• Problem to work on: Set down all of the data that follows, keeping every character.

• Records shown:
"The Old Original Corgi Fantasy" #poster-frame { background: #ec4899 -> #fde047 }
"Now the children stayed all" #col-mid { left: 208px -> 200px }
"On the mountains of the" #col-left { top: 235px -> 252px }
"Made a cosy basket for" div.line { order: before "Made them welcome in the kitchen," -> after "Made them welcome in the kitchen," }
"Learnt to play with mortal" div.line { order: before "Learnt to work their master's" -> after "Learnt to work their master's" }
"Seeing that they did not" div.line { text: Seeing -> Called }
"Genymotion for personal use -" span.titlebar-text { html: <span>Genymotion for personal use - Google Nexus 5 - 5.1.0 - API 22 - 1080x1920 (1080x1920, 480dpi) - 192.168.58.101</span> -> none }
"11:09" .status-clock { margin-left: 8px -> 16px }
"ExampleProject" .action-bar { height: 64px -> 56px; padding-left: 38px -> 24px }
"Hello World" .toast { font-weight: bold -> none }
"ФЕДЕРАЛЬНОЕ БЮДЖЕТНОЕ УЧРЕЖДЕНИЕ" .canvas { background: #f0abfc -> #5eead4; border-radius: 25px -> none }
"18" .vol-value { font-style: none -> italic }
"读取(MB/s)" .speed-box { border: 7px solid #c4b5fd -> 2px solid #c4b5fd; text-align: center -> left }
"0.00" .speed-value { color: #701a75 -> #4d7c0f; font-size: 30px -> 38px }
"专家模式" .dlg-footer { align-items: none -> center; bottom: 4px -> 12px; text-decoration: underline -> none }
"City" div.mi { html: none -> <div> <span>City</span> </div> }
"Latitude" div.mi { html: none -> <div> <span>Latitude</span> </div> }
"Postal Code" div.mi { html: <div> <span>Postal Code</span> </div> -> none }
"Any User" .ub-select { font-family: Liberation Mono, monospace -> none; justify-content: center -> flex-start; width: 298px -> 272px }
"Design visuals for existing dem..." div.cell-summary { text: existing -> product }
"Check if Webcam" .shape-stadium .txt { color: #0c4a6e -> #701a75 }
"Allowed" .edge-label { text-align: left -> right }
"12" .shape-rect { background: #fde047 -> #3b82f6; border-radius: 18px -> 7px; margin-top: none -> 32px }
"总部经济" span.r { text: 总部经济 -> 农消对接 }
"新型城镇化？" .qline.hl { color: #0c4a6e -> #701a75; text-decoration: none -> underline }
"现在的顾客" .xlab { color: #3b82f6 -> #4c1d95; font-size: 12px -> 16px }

• Solution to the exercise:
"The Old Original Corgi Fantasy" #poster-frame { background: #ec4899 -> #fde047 }
"Now the children stayed all" #col-mid { left: 208px -> 200px }
"On the mountains of the" #col-left { top: 235px -> 252px }
"Made a cosy basket for" div.line { order: before "Made them welcome in the kitchen," -> after "Made them welcome in the kitchen," }
"Learnt to play with mortal" div.line { order: before "Learnt to work their master's" -> after "Learnt to work their master's" }
"Seeing that they did not" div.line { text: Seeing -> Called }
"Genymotion for personal use -" span.titlebar-text { html: <span>Genymotion for personal use - Google Nexus 5 - 5.1.0 - API 22 - 1080x1920 (1080x1920, 480dpi) - 192.168.58.101</span> -> none }
"11:09" .status-clock { margin-left: 8px -> 16px }
"ExampleProject" .action-bar { height: 64px -> 56px; padding-left: 38px -> 24px }
"Hello World" .toast { font-weight: bold -> none }
"ФЕДЕРАЛЬНОЕ БЮДЖЕТНОЕ УЧРЕЖДЕНИЕ" .canvas { background: #f0abfc -> #5eead4; border-radius: 25px -> none }
"18" .vol-value { font-style: none -> italic }
"读取(MB/s)" .speed-box { border: 7px solid #c4b5fd -> 2px solid #c4b5fd; text-align: center -> left }
"0.00" .speed-value { color: #701a75 -> #4d7c0f; font-size: 30px -> 38px }
"专家模式" .dlg-footer { align-items: none -> center; bottom: 4px -> 12px; text-decoration: underline -> none }
"City" div.mi { html: none -> <div> <span>City</span> </div> }
"Latitude" div.mi { html: none -> <div> <span>Latitude</span> </div> }
"Postal Code" div.mi { html: <div> <span>Postal Code</span> </div> -> none }
"Any User" .ub-select { font-family: Liberation Mono, monospace -> none; justify-content: center -> flex-start; width: 298px -> 272px }
"Design visuals for existing dem..." div.cell-summary { text: existing -> product }
"Check if Webcam" .shape-stadium .txt { color: #0c4a6e -> #701a75 }
"Allowed" .edge-label { text-align: left -> right }
"12" .shape-rect { background: #fde047 -> #3b82f6; border-radius: 18px -> 7px; margin-top: none -> 32px }
"总部经济" span.r { text: 总部经济 -> 农消对接 }
"新型城镇化？" .qline.hl { color: #0c4a6e -> #701a75; text-decoration: none -> underline }
"现在的顾客" .xlab { color: #3b82f6 -> #4c1d95; font-size: 12px -> 16px }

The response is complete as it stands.